Трифон пытался отмахнуться, но захмелевший Лапа наседал. Из их уклончивого разговора, приправленного ссылками на старину, Арсений уяснил, что Трифон почему-то сдерживает хозяйственную ревность Лапы. Тот уже третий год просит прирезать к его полю кусок пустующей земли сверх обычного надела — выти. Посилье предполагало, что Лапа станет платить больше оброка, обители — прибыток. Но Трифон не давал, а с тем же доскональным знанием крестьянского хозяйства доказывал, что у Лапы при его полуторном наделе и без того каждое лето образуется излишек: семнадцать пудов ржи и до восьмидесяти пудов овса.
— У меня две лошади! — возмутился Лапа так, что даже темя его с редкими белёсыми волосками зарозовело, а толстая грубая губа по-детски задрожала. — Их соломой кормить?
— Сорок пуд ты на торг свезёшь!
— Сорок свезу, — чуть утешился Лапа. — А дал бы мне тот клинышек за оврагом, я бы и сто свёз.
— Куды тебе такие излишества?
— Обогатеть хочу!
Лапа ответил так серьёзно и простодушно, что мужики вокруг расхохотались. Назиратель пристукнул ложкой: смеяться за трапезой — грех. Насытился, молитву сотворил — отойди в сторону и смейся себе. Трифон воспользовался, чтобы уйти от разговора о посилье:
— Пошли, брате Арсений, далее, нива наша обширна, покуда обойдём!
Только ему, сердечному, не дали далеко уйти: от того же стола бочком отбежал и догнал его тощеватый, весь какой-то вялый и в то же время суетливый мужичонка:
— Отец Трифон, а как же просьбишка моя? Которую седмицу жду.

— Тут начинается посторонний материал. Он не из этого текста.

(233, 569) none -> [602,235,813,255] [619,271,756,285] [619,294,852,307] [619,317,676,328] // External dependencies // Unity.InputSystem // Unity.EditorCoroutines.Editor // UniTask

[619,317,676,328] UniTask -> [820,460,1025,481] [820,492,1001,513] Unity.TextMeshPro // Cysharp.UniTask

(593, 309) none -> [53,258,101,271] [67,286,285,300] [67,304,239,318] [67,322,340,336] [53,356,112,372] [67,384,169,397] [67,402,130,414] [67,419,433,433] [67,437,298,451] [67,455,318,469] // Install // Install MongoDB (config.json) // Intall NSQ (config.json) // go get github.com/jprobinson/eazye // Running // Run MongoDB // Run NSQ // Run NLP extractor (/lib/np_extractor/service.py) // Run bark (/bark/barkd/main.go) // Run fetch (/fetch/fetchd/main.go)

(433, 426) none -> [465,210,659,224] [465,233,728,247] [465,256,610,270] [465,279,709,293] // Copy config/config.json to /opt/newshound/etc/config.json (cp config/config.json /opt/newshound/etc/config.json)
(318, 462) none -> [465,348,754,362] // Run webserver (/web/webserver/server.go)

Трифон задёргал плечами и лопатками, будто ему за откинутый куколь заполз жучок.
— Мне, Мокреня, старец-казначей пеняет: ты-де его покрываешь, он-де другое лето оброк не платит, ему-де льготы не давали, а он не платит! Зря землю занимаешь, Мокреня!

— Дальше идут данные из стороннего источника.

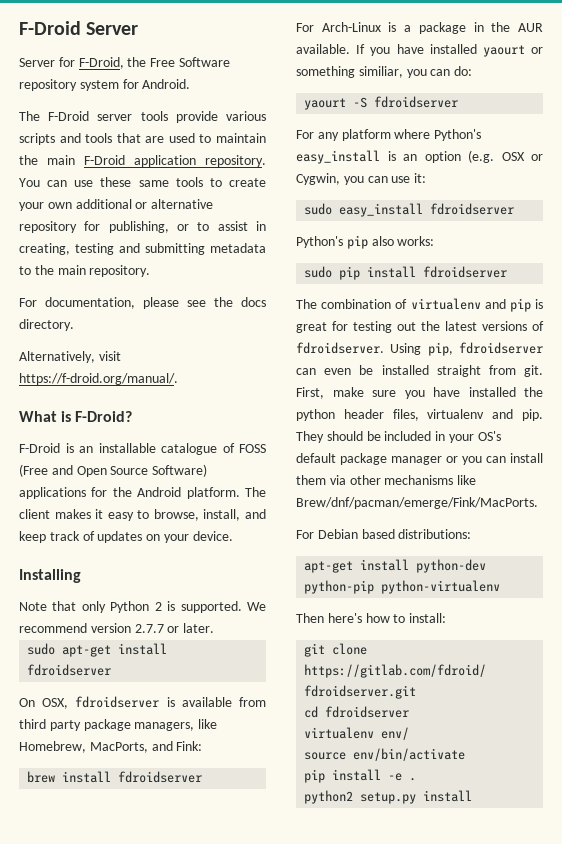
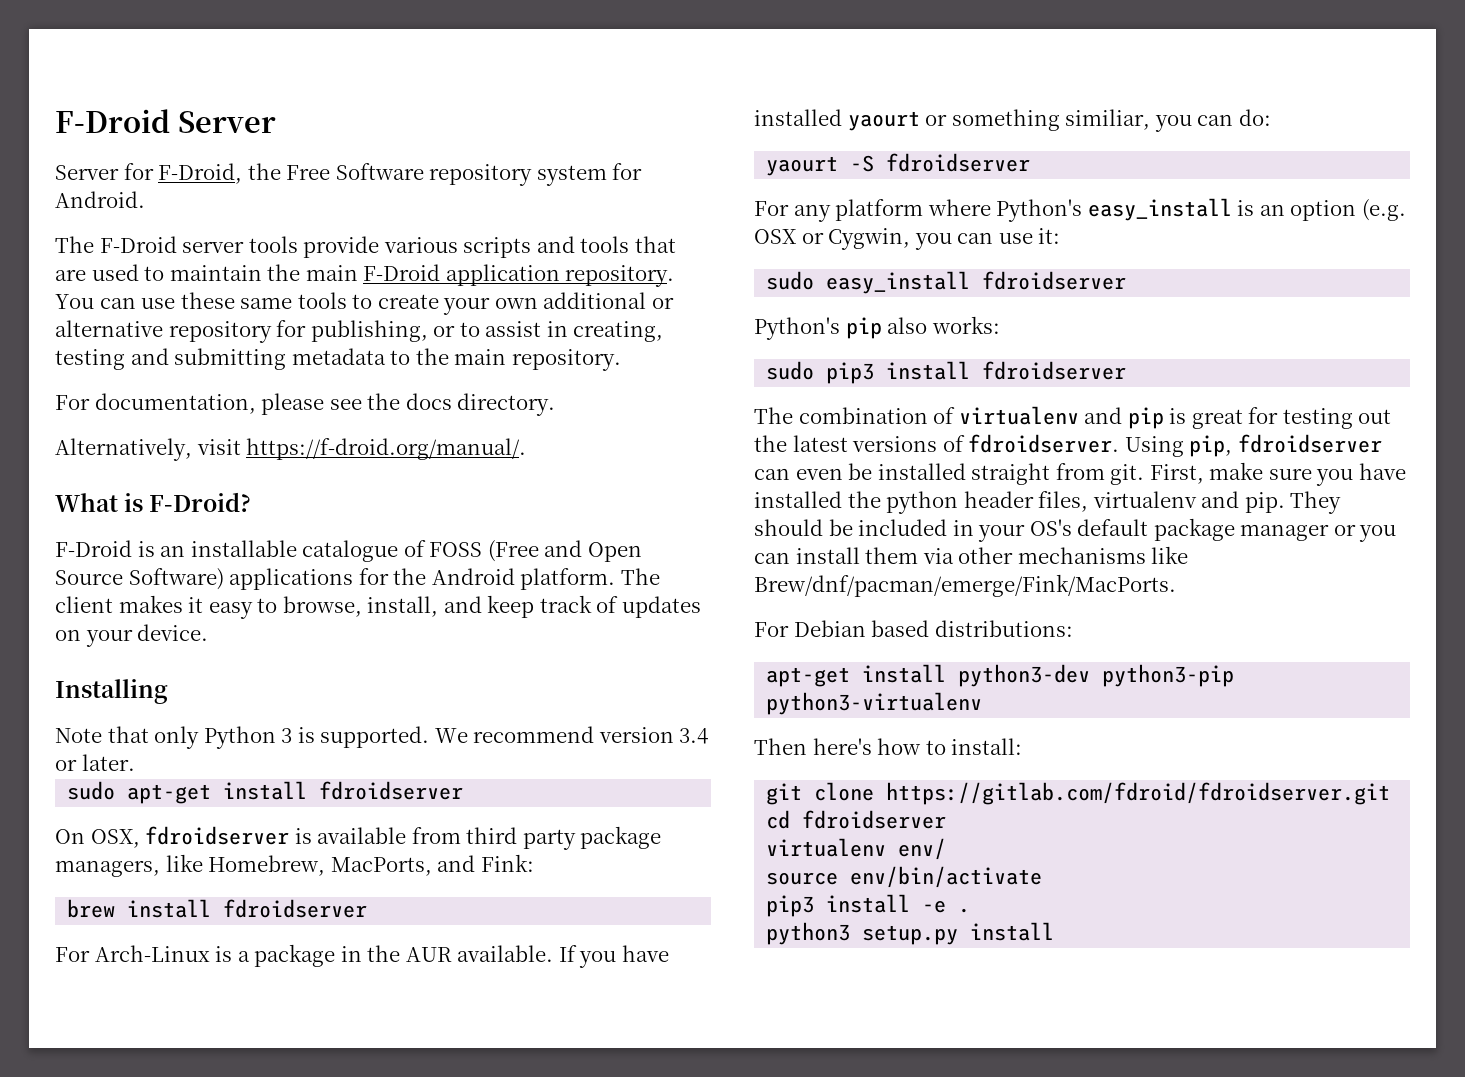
[154,602,162,611] 2 -> [281,728,293,743] 3
[134,624,164,633] 2.7.7 -> [679,728,709,744] 3.4
[339,266,361,280] pip -> [826,362,875,384] pip3
[416,559,487,573] [304,580,501,594] python-dev python-pip python-virtualenv -> [958,664,1235,687] [766,692,983,715] python3-dev python3-pip python3-virtualenv
[304,769,326,783] pip -> [766,895,815,917] pip3
[304,790,354,804] python2 -> [766,922,851,945] python3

Крестьяне редко называли друг друга по христианским именам, разве при поминании, по смерти. Прозвища получали обыкновенно смолоду, но этот явно был переименован в зрелом возрасте — уж очень верно и обидно. Ребёнок, юноша не вызывает такого жалостного и неприязненного чувства.
— Я поднимусь! — не веря себе, пообещал Мокреня.
— Чаю, из бездны адовой легче подняться, нежели из твоея скудости, тунеядец. Вот у вас новый пристав — отец Арсений. Он приглядится и решит, когда перевести тебя в половники.
— Не обижай, святой отец!
— Тебе же легче, глупый: подати с тебя снимем государевы.
Они ещё испили медовухи у стола монастырских детёнышей — работников по уговору, за долги и по обетам. С ними толковать о хозяйстве не пришлось, разве попенять на медленную уборку хлеба и выслушать хмельные клятвы, что до Воздвижения последний сноп птицей улетит с поля. Повеселевший Трифон направился в берёзовую рощу.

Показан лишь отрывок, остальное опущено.